MODLINENEWS.COM,MINUT- Pemerintah Kabupaten Minahasa Utara (Minut) terus menjaga stabilitas harga pangan dan membantu masyarakat mendapatkan kebutuhan pokok dengan harga terjangkau.
Komitmen itu diwujudkan lewat Gerakan Pangan Murah (GPM) di Desa Rinondoran, Kecamatan Likupang Timur (Liktim), Kamis (11/6/2026).
Dinas Pangan Minut menjual komoditas pokok dengan harga subsidi 40 persen sampai 60 persen dari harga pasar.

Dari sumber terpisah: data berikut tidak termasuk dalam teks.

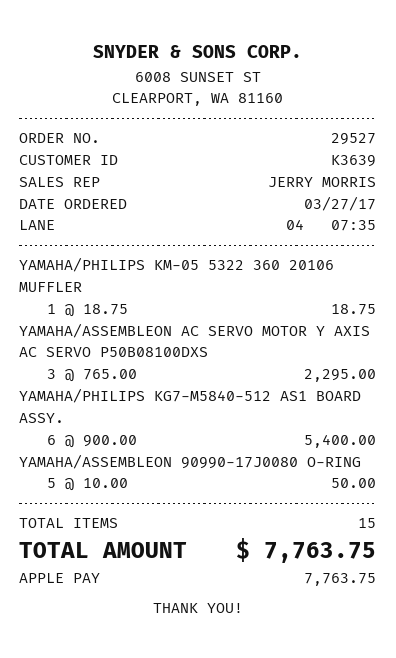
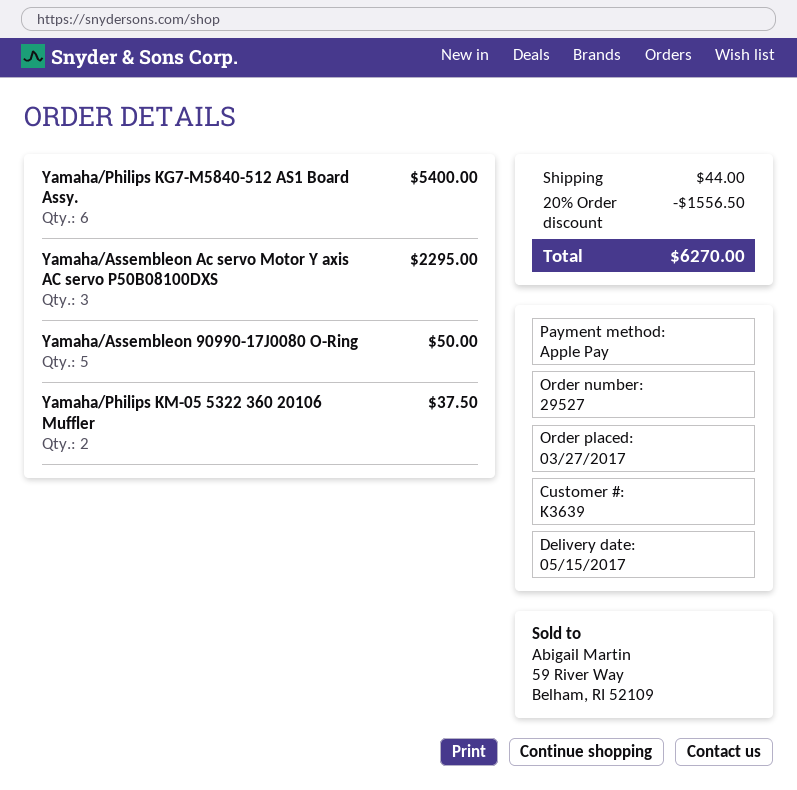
YAMAHA/PHILIPS KM-05 5322 360 20106 MUFFLER: 1 for 18.75 -> 2 for 37.50
discount: none -> 20% = 1556.50
shipping: none -> 44.00
total: 7763.75 -> 6270.00

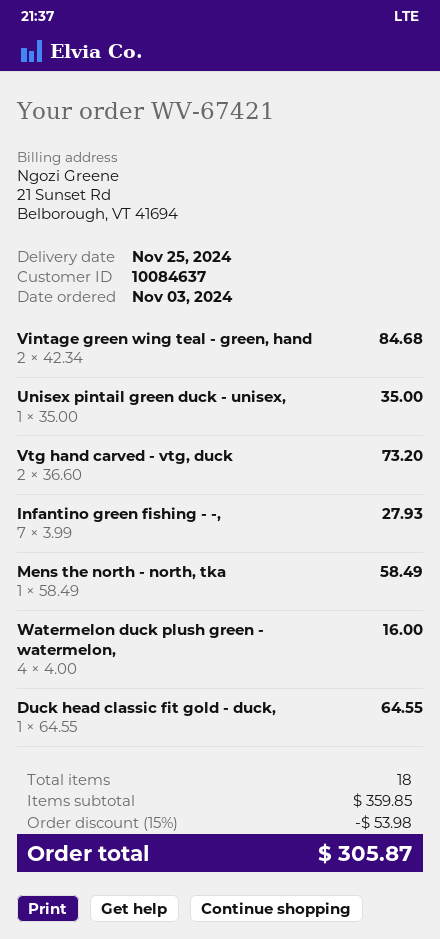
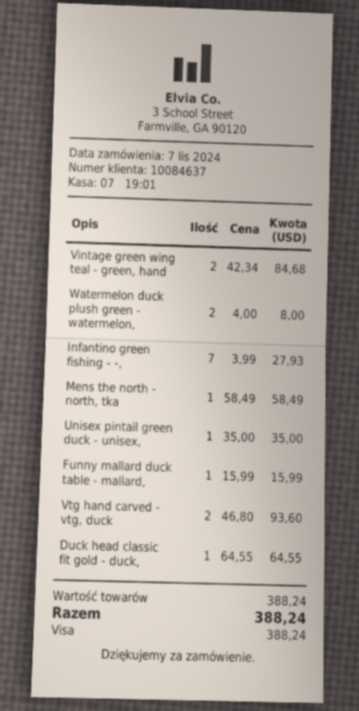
order date: 2024-11-03 -> 2024-11-07
Vtg hand carved - vtg, duck: 2 x 36.60 = 73.20 -> 2 x 46.80 = 93.60
Watermelon duck plush green - watermelon,: 4 x 4.00 = 16.00 -> 2 x 4.00 = 8.00
Funny mallard duck table - mallard,: none -> 1 x 15.99 = 15.99
subtotal: 359.85 -> 388.24
discount: 15% = 53.98 -> none
total: 305.87 -> 388.24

Selisihnya ditanggung APBD Minut.
Adapun beberapa macam komoditi yang dipasarkan seperti, gula pasir Rp.11.000 dari Rp.22.000, daging ayam Rp.28.500 dari Rp.38.500/kg, dan bawang merah premium Rp.55.000 dari Rp.75.000/kg.

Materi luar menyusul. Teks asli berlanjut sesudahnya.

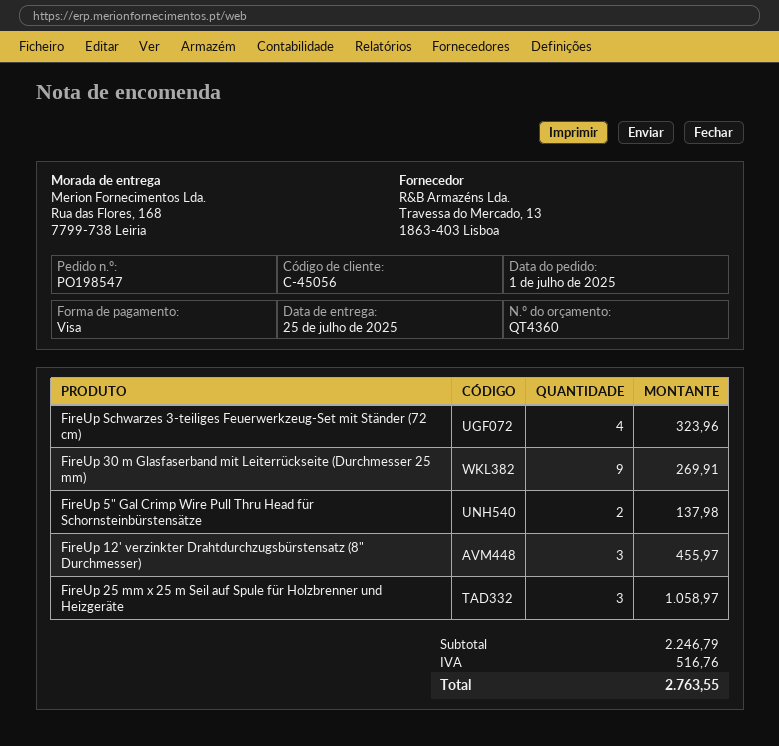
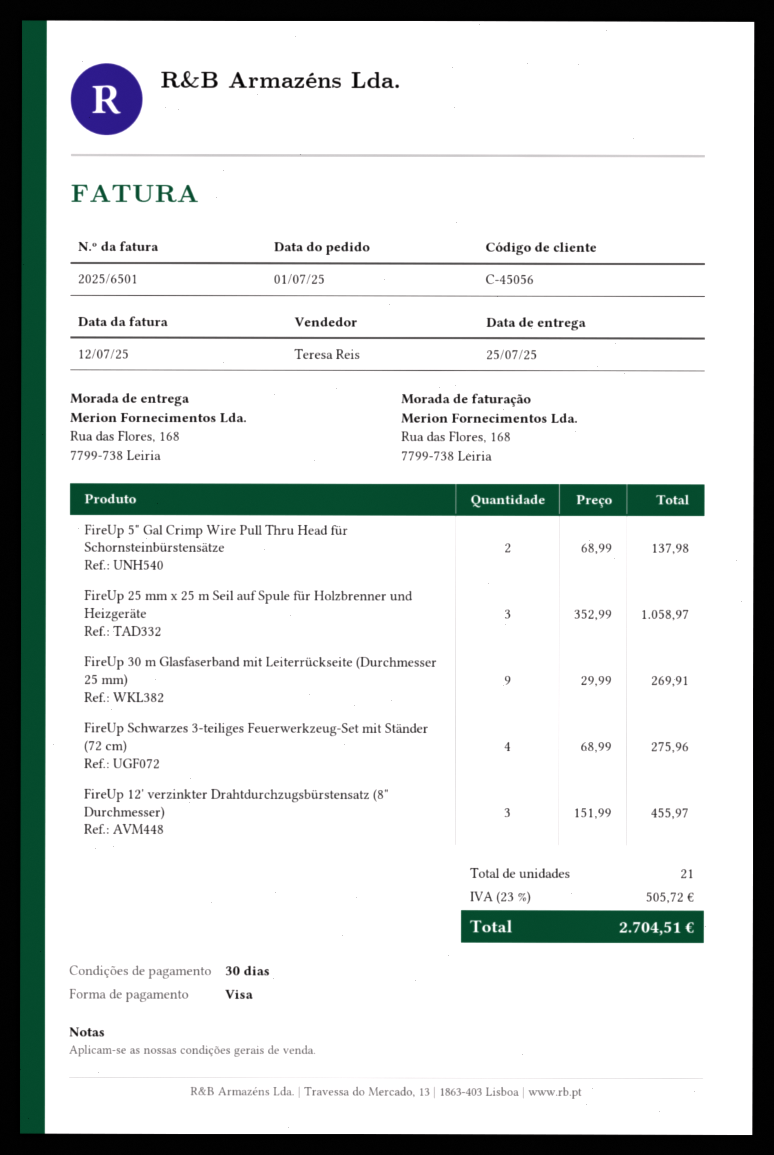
FireUp Schwarzes 3-teiliges Feuerwerkzeug-Set mit Ständer (72 cm): 4 for 323.96 -> 4 for 275.96
tax: 516.76 -> 505.72
total: 2763.55 -> 2704.51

Kadis Pangan Asriyadi Lalompoh menyebut GPM adalah instrumen pemerintah untuk menjaga ketahanan pangan.
“Saat harga pasar naik, GPM jadi penyeimbang. Warga tetap bisa makan layak dengan harga murah,” jelasnya.

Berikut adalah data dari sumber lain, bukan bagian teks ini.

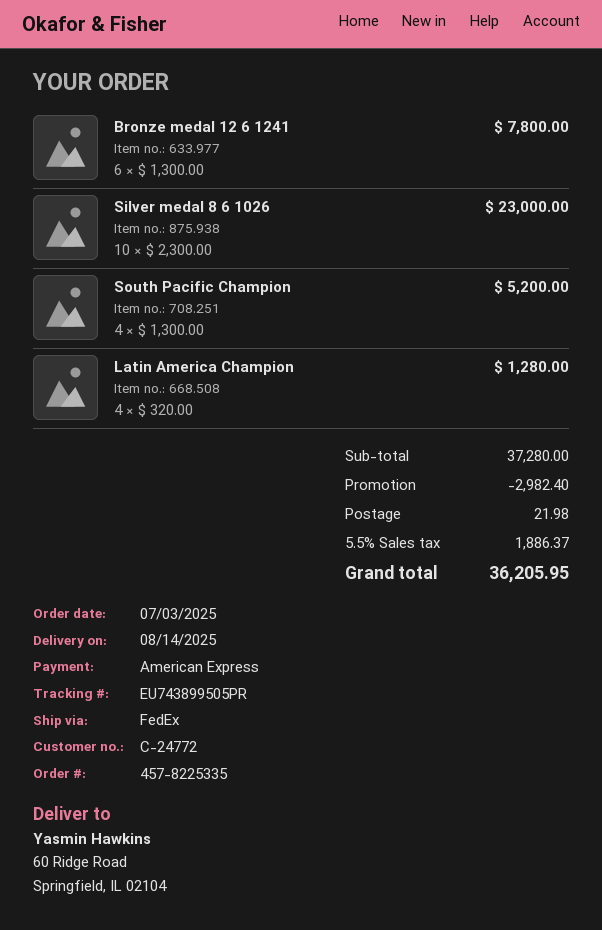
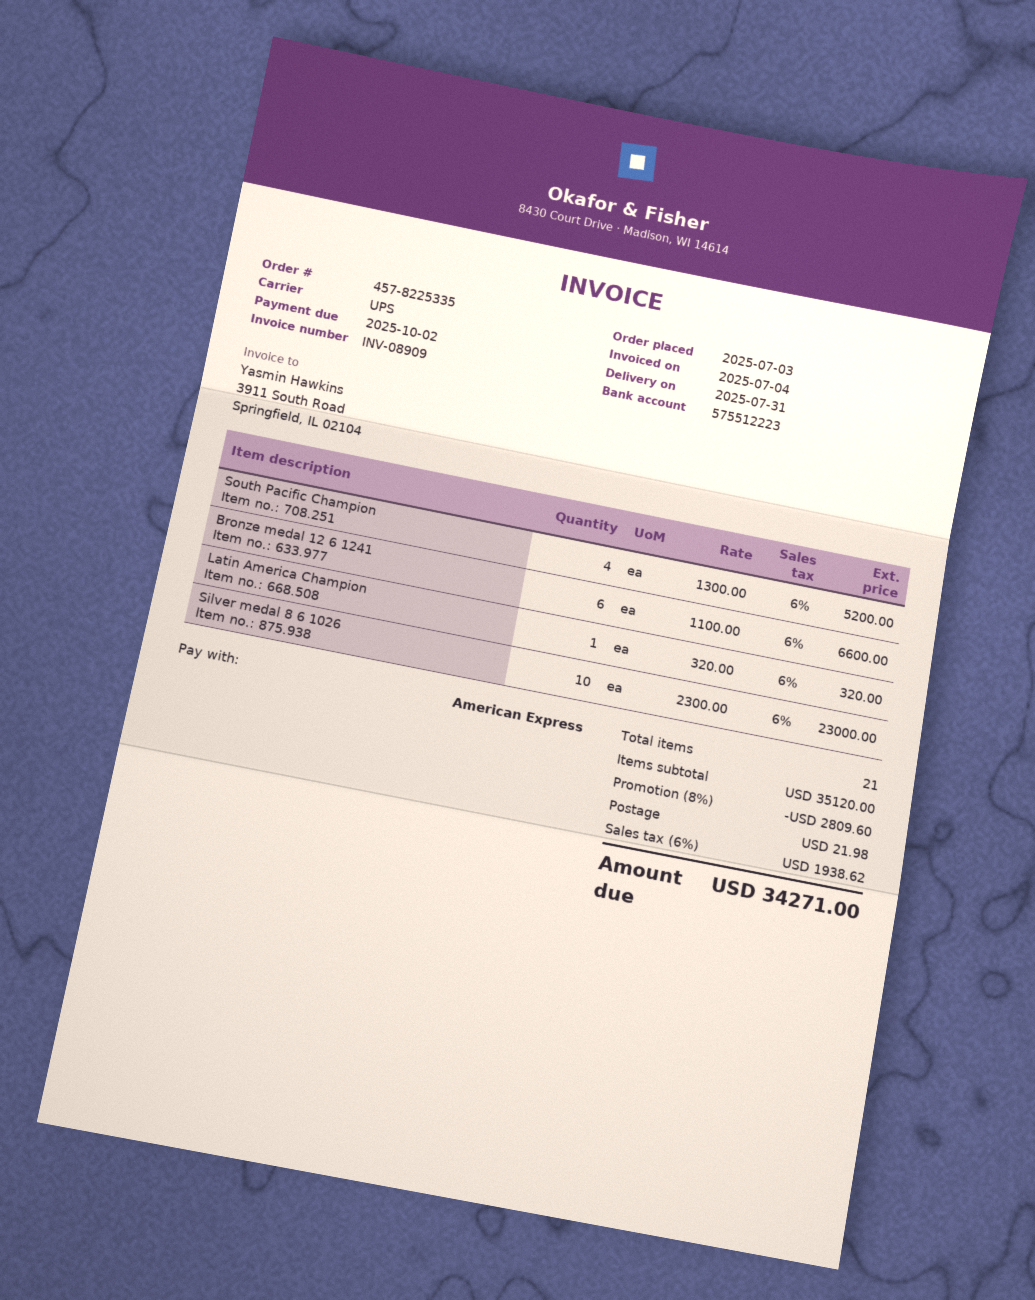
delivery date: 2025-08-14 -> 2025-07-31
shipping method: FedEx -> UPS
Bronze medal 12 6 1241: 6 x 1300.00 = 7800.00 -> 6 x 1100.00 = 6600.00
Latin America Champion: 4 x 320.00 = 1280.00 -> 1 x 320.00 = 320.00
subtotal: 37280.00 -> 35120.00
discount: 2982.40 -> 2809.60
tax: 5.5% = 1886.37 -> 6% = 1938.62
total: 36205.95 -> 34271.00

Ia menambahkan, kebutuhan masyarakat terhadap pangan pokok masih tinggi. Itu terlihat dari cepat habisnya stok Barito, rica, tomat, minyak, ayam, dan telur selama kegiatan.
“Program ini berpihak langsung ke masyarakat. Harapannya bisa menstabilkan harga di pasar tradisional Likupang Timur dan sekitarnya,” tambah Asriyadi.
GPM Rinondoran dihadiri Camat Liktim Delby Wahiu dan Penjabat Hukum Tua Daud Tamahiwu. Tingginya animo warga dinilai jadi indikator program ini tepat sasaran dan dibutuhkan.
Kegiatan GPM di Desa Rinondoran menjadi bukti komitmen Pemerintah Kabupaten Minahasa Utara dalam mendukung ketahanan pangan daerah serta memastikan masyarakat memperoleh akses terhadap bahan pangan berkualitas dengan harga yang lebih murah.
Antusiasme warga yang tinggi menjadi indikator bahwa program ini memberikan manfaat nyata dan sangat dinantikan oleh masyarakat.